Yetenekleri bireye göre değişen diğer ilahi canavarların aksine, oyuncular arasındaki fikir birliği, Phoenix'in genellikle bir müttefik olarak olmaya değer olmasıydı. Sung-woon mutlaka kabul etmedi, ancak Aruna keşfedildiğinde, hem Lunda hem de Eldar ve hatta Rd, Cramus, Solongos ve Jang-Wan, Aruna'yı aktif olarak kullanmak istedi. Pantheon'un önemli sayıda üyesinin lehte olduğu göz önüne alındığında, Sung-Woon kabul edildi.
“Ama belki de sonuçta kabul etmemek daha iyi olurdu.”

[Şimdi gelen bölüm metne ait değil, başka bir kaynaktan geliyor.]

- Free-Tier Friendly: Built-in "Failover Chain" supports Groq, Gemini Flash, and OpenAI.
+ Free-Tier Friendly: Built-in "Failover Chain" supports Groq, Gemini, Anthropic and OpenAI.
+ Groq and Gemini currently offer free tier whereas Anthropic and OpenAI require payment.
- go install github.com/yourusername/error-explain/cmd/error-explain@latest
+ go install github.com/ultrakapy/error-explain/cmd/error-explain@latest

Aruna'nın çok iyi bir kişiliği yoktu.
Resmi olarak, Solongos oyuncusu Aruna'dan sorumluydu, ancak düzgün bir şekilde idare etmedi. Herkes Aruna'yı havalı olduğu için övdü, ancak tüm hayranlıktan sonra, bakımından sorumlu olan Sung-Woon'du. Bir nedenden dolayı, çocukları sevimli bir köpek yavrusu benimseyen, ancak onu beslemek ve çocuklarının yerine temizlemek için bırakılmış bir ebeveyn gibi hissetti.

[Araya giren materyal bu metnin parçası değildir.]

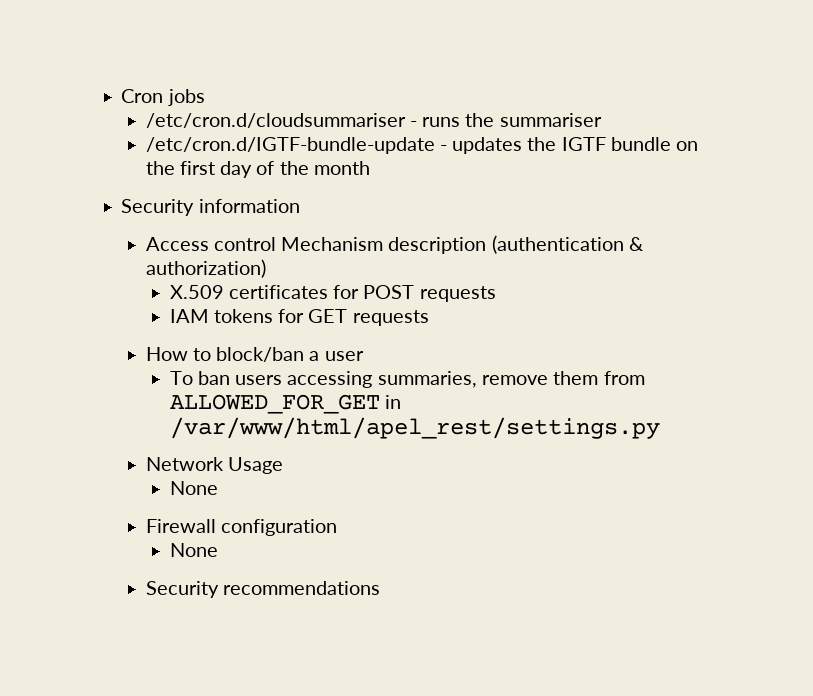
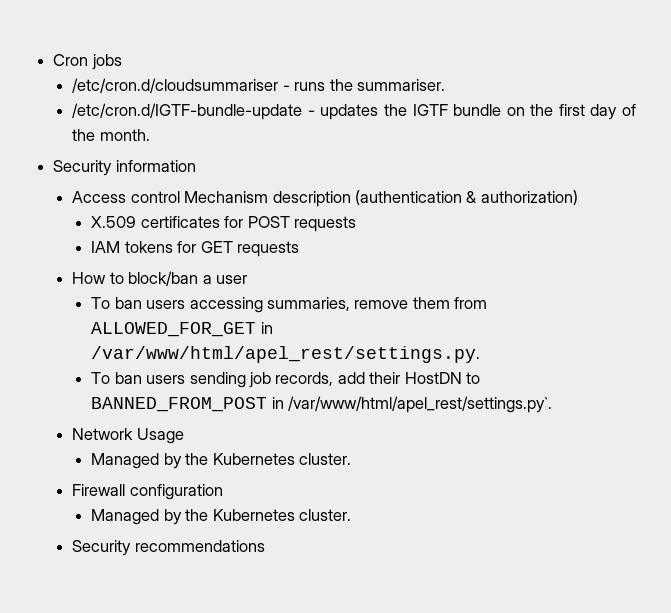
- /etc/cron.d/cloudsummariser - runs the summariser
+ /etc/cron.d/cloudsummariser - runs the summariser.
- /etc/cron.d/IGTF-bundle-update - updates the IGTF bundle on the first day of the month
+ /etc/cron.d/IGTF-bundle-update - updates the IGTF bundle on the first day of the month.
- To ban users accessing summaries, remove them from ALLOWED_FOR_GET in /var/www/html/apel_rest/settings.py
+ To ban users accessing summaries, remove them from ALLOWED_FOR_GET in /var/www/html/apel_rest/settings.py.
+ To ban users sending job records, add their HostDN to BANNED_FROM_POST in /var/www/html/apel_rest/settings.py`.
  Network Usage
- None
+ Managed by the Kubernetes cluster.
  Firewall configuration
- None
+ Managed by the Kubernetes cluster.

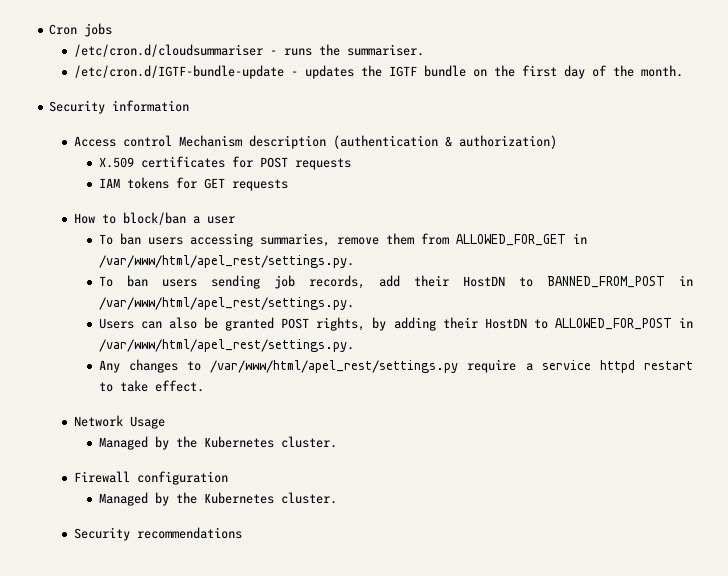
- To ban users sending job records, add their HostDN to BANNED_FROM_POST in /var/www/html/apel_rest/settings.py`.
+ To ban users sending job records, add their HostDN to BANNED_FROM_POST in /var/www/html/apel_rest/settings.py.
+ Users can also be granted POST rights, by adding their HostDN to ALLOWED_FOR_POST in /var/www/html/apel_rest/settings.py.
+ Any changes to /var/www/html/apel_rest/settings.py require a service httpd restart to take effect.

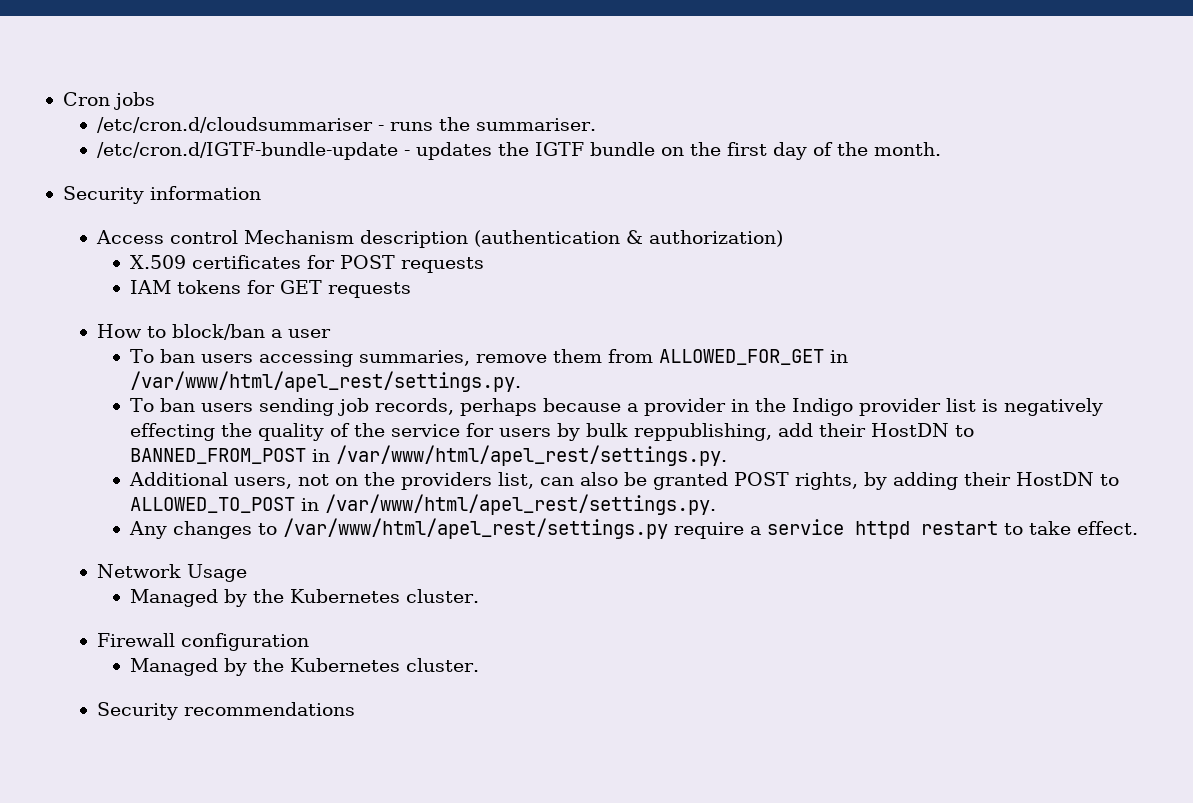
- To ban users sending job records, add their HostDN to BANNED_FROM_POST in /var/www/html/apel_rest/settings.py.
+ To ban users sending job records, perhaps because a provider in the Indigo provider list is negatively effecting the quality of the service for users by bulk reppublishing, add their HostDN to BANNED_FROM_POST in /var/www/html/apel_rest/settings.py.
- Users can also be granted POST rights, by adding their HostDN to ALLOWED_FOR_POST in /var/www/html/apel_rest/settings.py.
+ Additional users, not on the providers list, can also be granted POST rights, by adding their HostDN to ALLOWED_TO_POST in /var/www/html/apel_rest/settings.py.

'Neden böyle hissediyorum...'
Sung-Woon, oyuncuların sadece gücü için değil, serinliği nedeniyle Phoenix'i tercih ettiğini düşündü. Havalı değildi çünkü güçlüydü, ama güçlü olduğu için güçlü olduğu söylendi.

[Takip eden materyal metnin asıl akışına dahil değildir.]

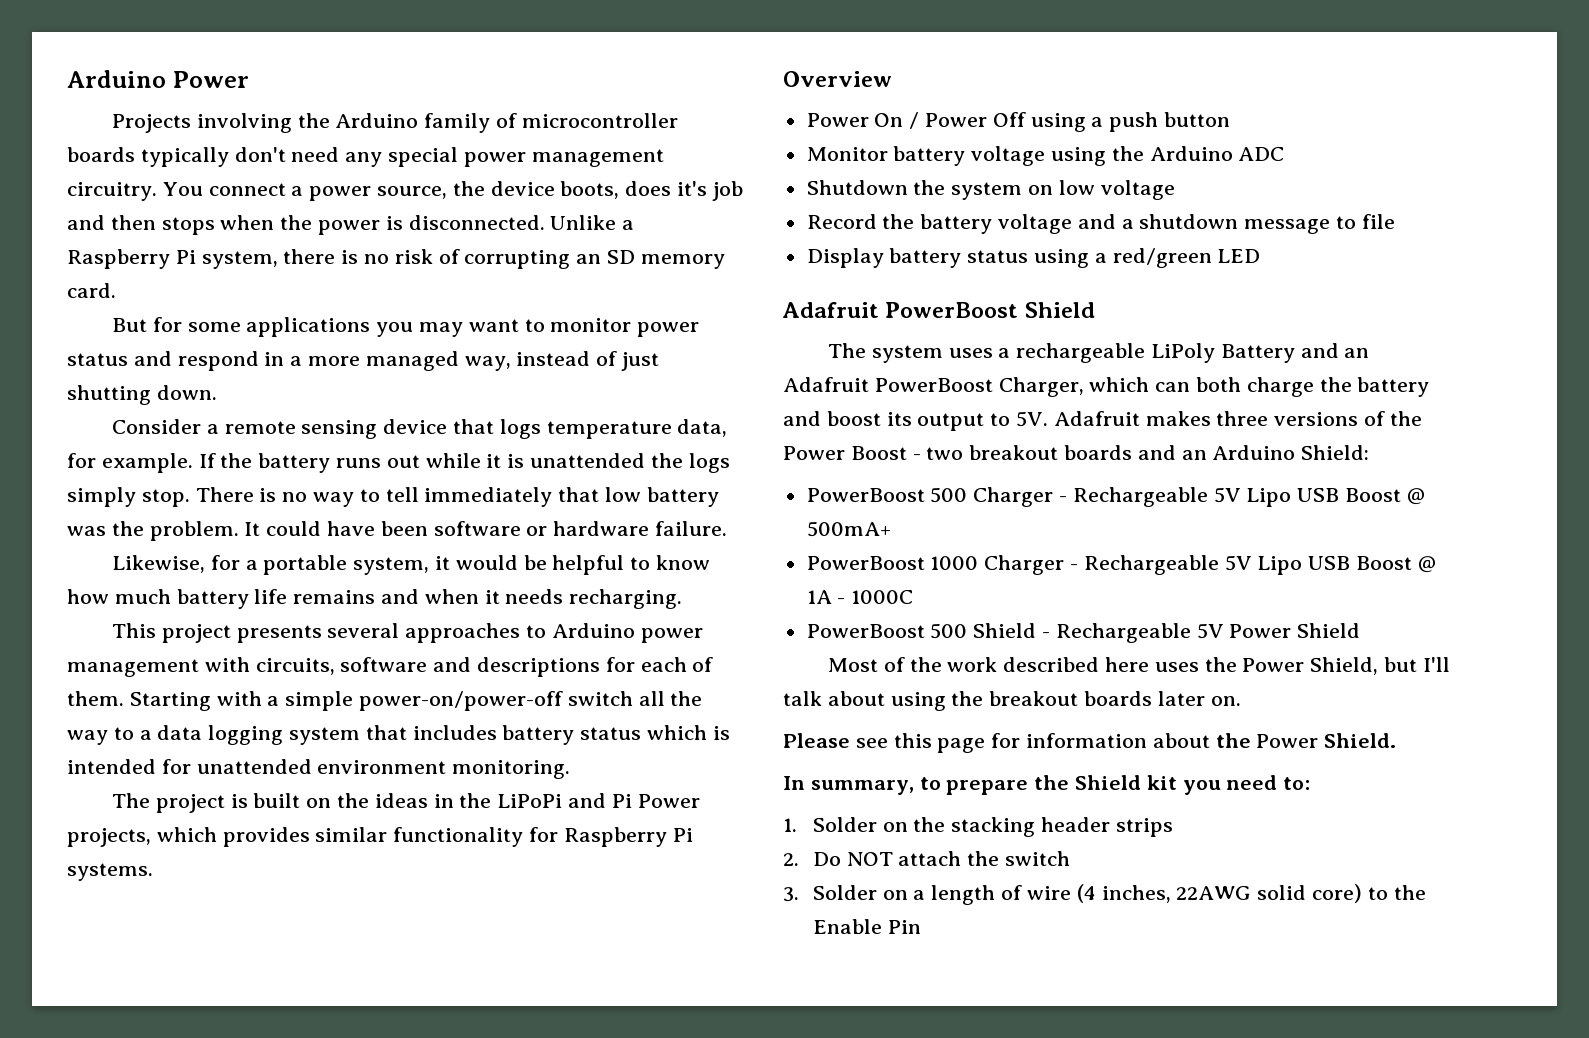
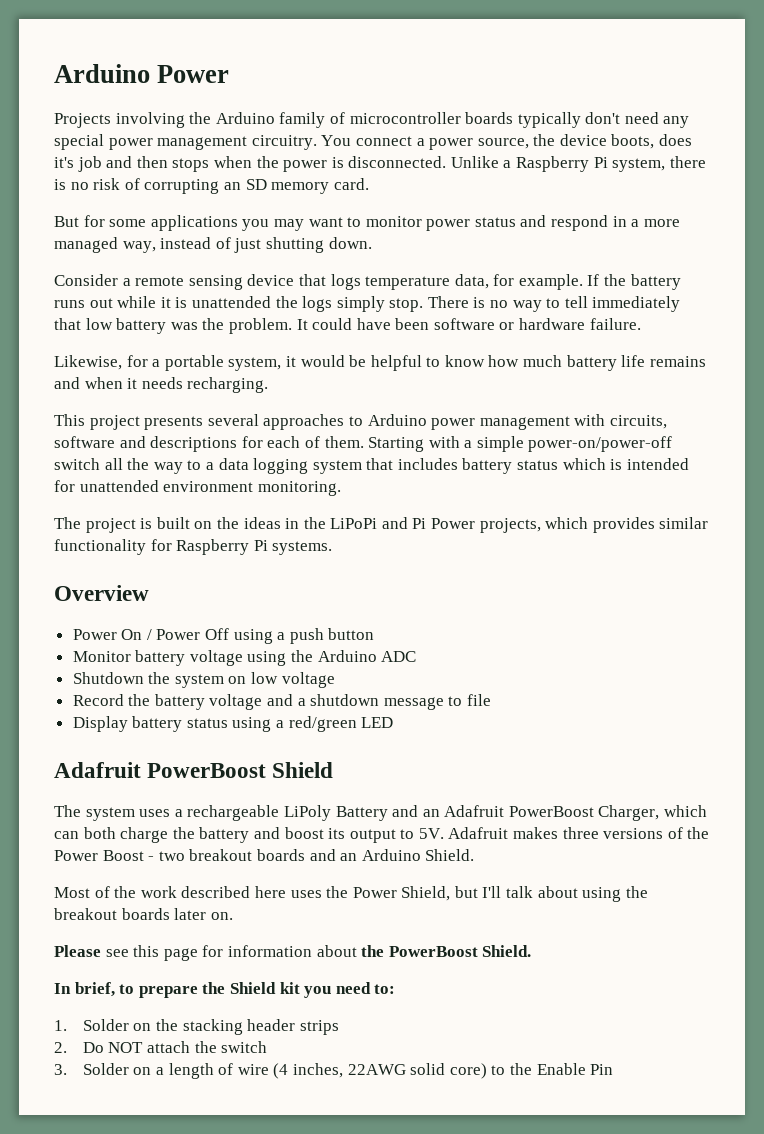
- Adafruit makes three versions of the Power Boost - two breakout boards and an Arduino Shield:
- PowerBoost 500 Charger - Rechargeable 5V Lipo USB Boost @ 500mA+
- PowerBoost 1000 Charger - Rechargeable 5V Lipo USB Boost @ 1A - 1000C
- PowerBoost 500 Shield - Rechargeable 5V Power Shield
+ Adafruit makes three versions of the Power Boost - two breakout boards and an Arduino Shield.
- Please see this page for information about the Power Shield.
+ Please see this page for information about the PowerBoost Shield.
- In summary, to prepare the Shield kit you need to:
+ In brief, to prepare the Shield kit you need to:

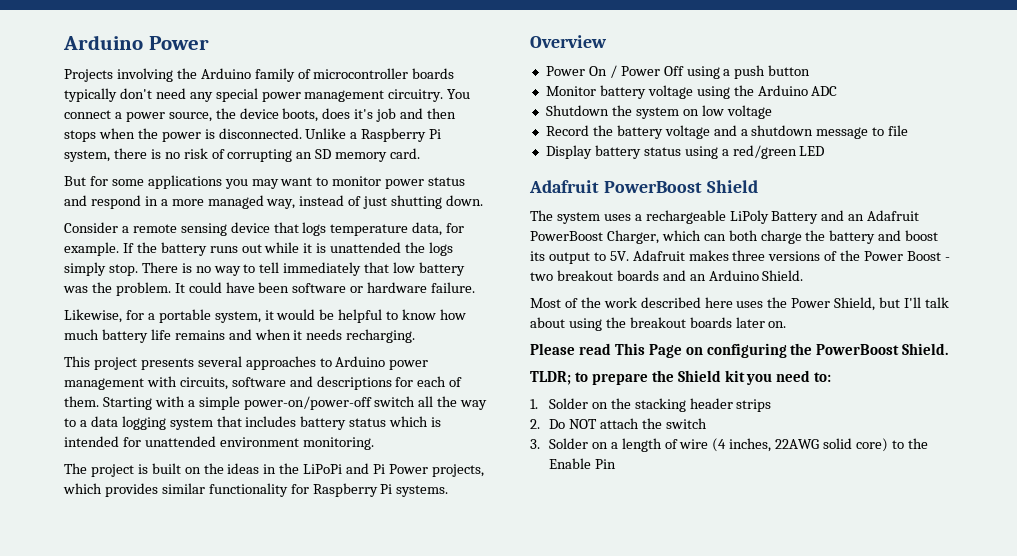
- Please see this page for information about the PowerBoost Shield.
+ Please read This Page on configuring the PowerBoost Shield.
- In brief, to prepare the Shield kit you need to:
+ TLDR; to prepare the Shield kit you need to:

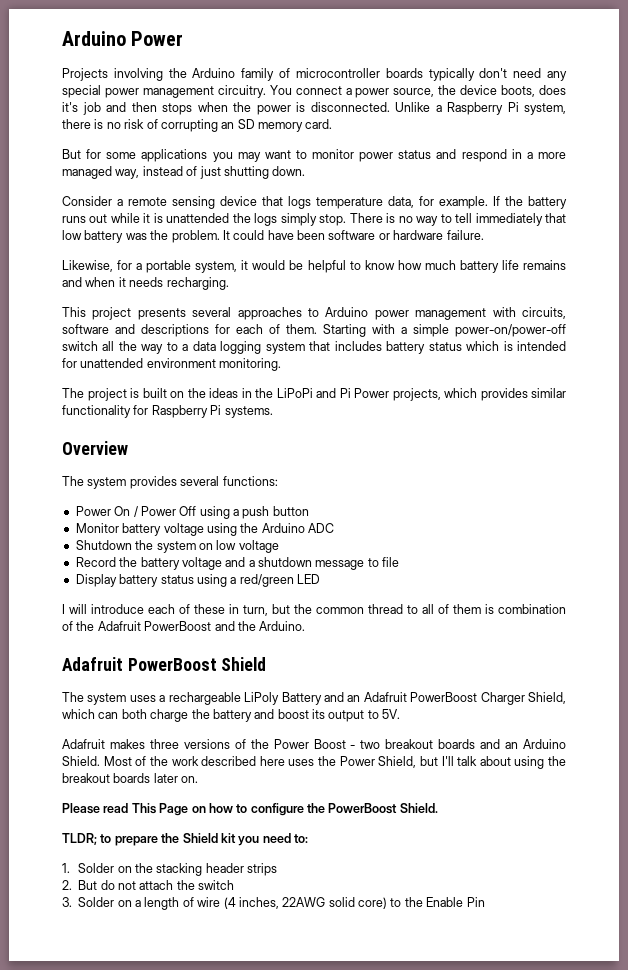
+ The system provides several functions:
+ I will introduce each of these in turn, but the common thread to all of them is combination of the Adafruit PowerBoost and the Arduino.
- The system uses a rechargeable LiPoly Battery and an Adafruit PowerBoost Charger, which can both charge the battery and boost its output to 5V. Adafruit makes three versions of the Power Boost - two breakout boards and an Arduino Shield.
- Most of the work described here uses the Power Shield, but I'll talk about using the breakout boards later on.
+ The system uses a rechargeable LiPoly Battery and an Adafruit PowerBoost Charger Shield, which can both charge the battery and boost its output to 5V.
+ Adafruit makes three versions of the Power Boost - two breakout boards and an Arduino Shield. Most of the work described here uses the Power Shield, but I'll talk about using the breakout boards later on.
- Please read This Page on configuring the PowerBoost Shield.
+ Please read This Page on how to configure the PowerBoost Shield.
- 2. Do NOT attach the switch
+ 2. But do not attach the switch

'Yine de … yetenekleri göz önüne alındığında, hoş olmayan mizaç tolere edilebilir.'
Tamamen işe yaramaz olsaydı, Sung-Woon diğer oyuncuların görüşlerini göz ardı ederdi.
Aruna, Keiju'nun ellerini gagasının etrafında salladı ve Obin'in boynunun etrafındaki kavrama, başını kaldırdı.
-Ejderhalar bana saygılarını ödüyor!
“Burada durum böyle değil, bu yüzden kendinizi kısıtlayın.”
Mazdari personelini yetiştirdi. Mazdari'nin yerçekimini kontrol eden sağ elindeki dövme, personeli üzerindeki cümle ile rezonansa girdi ve Aruna'nın kafası yere çarptı.
-Ne! Nasıl cüret edersin!
Aruna bu sefer Mazdari'de suçlanırken Keiju ve Obin tekrar devirmek için koştular.
-Kugh!
Lakrak, Aruna Wrestle'ı diğer elçilerle izlerken yürekten güldü, Toolbo da Aruna'ya hayranlarla dolu gözlerle baktı.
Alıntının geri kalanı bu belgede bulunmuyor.